The following is a summary of the October 19 workshop hosted by the City of Cascade.
The workshop’s objective was to draft a regional identity based on the region’s strengths as compiled in the September workshop. An identity statement would, ideally, express what (as a region) we are best at; the most unique in; special; what we can most leverage into economic drivers. The draft statements listed below are subject to further discussions at the next workshop on November 15. The time of the workshop will be from 1:30 pm to 4:30 pm, and hosted by the City of Donnelly – stay tuned for the exact location.
Regional Identity Statements
- Valley County: a Healthy, Connected Mountain Lake Community
- Healthy: both in healthcare & healthy lifestyle
- Connected to the world & nearby metro via infrastructure
- The Idaho Rockies – World class
- 3,000,000 acres of world class outdoors
- world class back-country entrepreneurship
- world class back-country flying
- world class back-country experience
- world class in its numerous mountain lakes
- Valley County: epicenter of geographic diversity, offering Idaho’s greatest variety of affordable outdoor recreation and beauty.
- Valley County: All of (your)(Idaho’s) outdoor recreation in one affordable place
Discussions and “aha moments”
- The most prominent discussion revolved around the idea that we do (or should) not consider ourselves a tourism based community, but a recreation based community. The difference is essential in that recreation signifies the intrinsic reasons for residents to live in the area. In that perspective natural assets are not simply an attraction to lure tourists, but represent the quality-of-life that made people choose to live in the region. This quality-of-life attribute should then be the principal economic driver.

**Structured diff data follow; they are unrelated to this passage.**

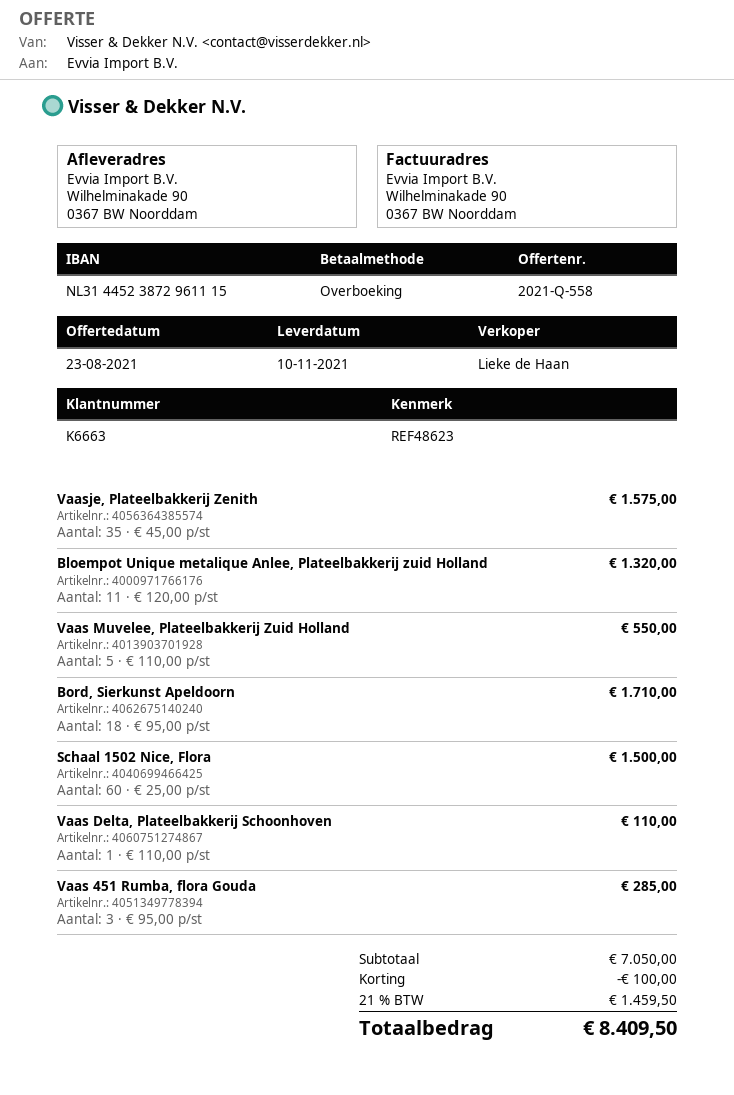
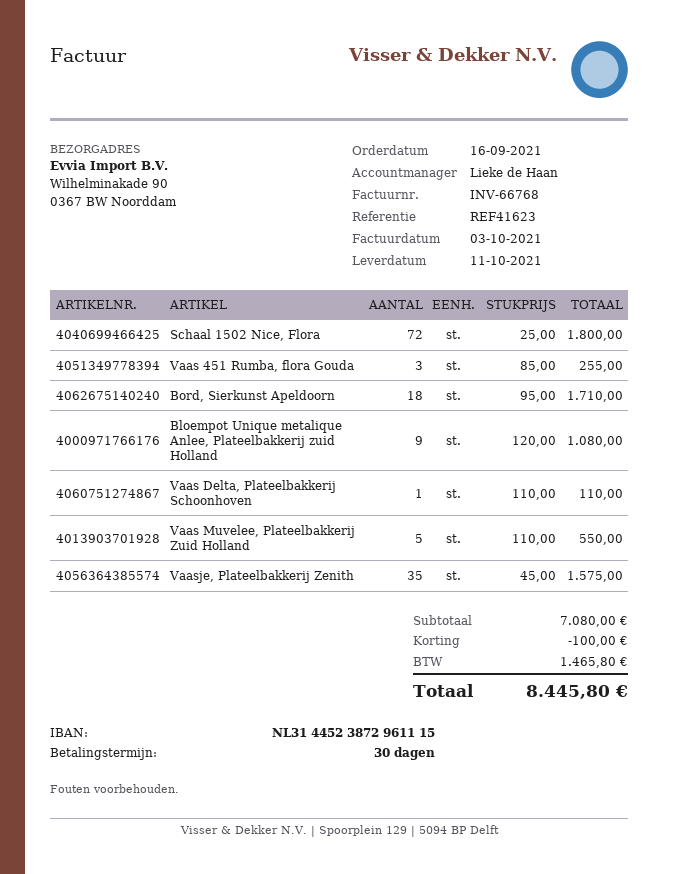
delivery date: 2021-11-10 -> 2021-10-11
reference: REF48623 -> REF41623
Bloempot Unique metalique Anlee, Plateelbakkerij zuid Holland: 11 x 120.00 = 1320.00 -> 9 x 120.00 = 1080.00
Schaal 1502 Nice, Flora: 60 x 25.00 = 1500.00 -> 72 x 25.00 = 1800.00
Vaas 451 Rumba, flora Gouda: 3 x 95.00 = 285.00 -> 3 x 85.00 = 255.00
subtotal: 7050.00 -> 7080.00
tax: 1459.50 -> 1465.80
total: 8409.50 -> 8445.80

- That same recreation element also emphasizes another attribute of the community: there is always something happening in Valley County. And for a visitor to enjoy it ”we” do not necessarily provide the required equipment, be it kayak, mountain bike, or snowmobile (or at least not like “real tourist communities” do).
- Considerable time was also spent on discussing how a recreation-based economy already leads to industry/entrepreneurial activity that is synergistic with that identity and lifestyle, and what factors could help to promote that:
- Innovation, service and manufacturing in: whitewater supplies and equipment; fishing supplies, back-country flying equipment and supplies (gliders, tailored kitfox like planes); ski equipment; innovative ski tours etc
- being a great place for entrepreneurs that want to live in a place with Quality of Life, but are fairly independent from express ways and large infrastructure and supply-structures (examples: remote control mnfr Tekin in McCall, Sourdoughs international in Round Valley)
- How can geothermal energy and a cold climate not go together? Biomass came up briefly as well.
- Tailored and specialized building skills and collaborations: insulation (Energy Seal, Inc), appropriate regional code (like the Valley Code snow-load requirements)
- Hwy 55 can be perceived either as a liability: in limiting connectivity to the metro area; or as an asset: in being a pre-cursor to its scenery (but a halfway rest stop might be a worthwhile supplemental asset…)
- The natural beauty so evident to a local is not necessarily that evident to an outsider; Valley County as a name does not necessarily call up the image of mountains; non-Idahoans generally think of any place in Idaho as agricultural (famous potatoes). The group discussed terms as Glacier Valley; Idaho Rockies – be it in communicating with aspiring residents/ businesses or visitors.
- Two assets that came up that were not mentioned in the September session on asset identification: Smoke Jumper’s Base; The Ice-Hockey Center.
- Assets that have been mentioned “in passing”, but have not been further explored: forestry land, productive ranch/agriculture land.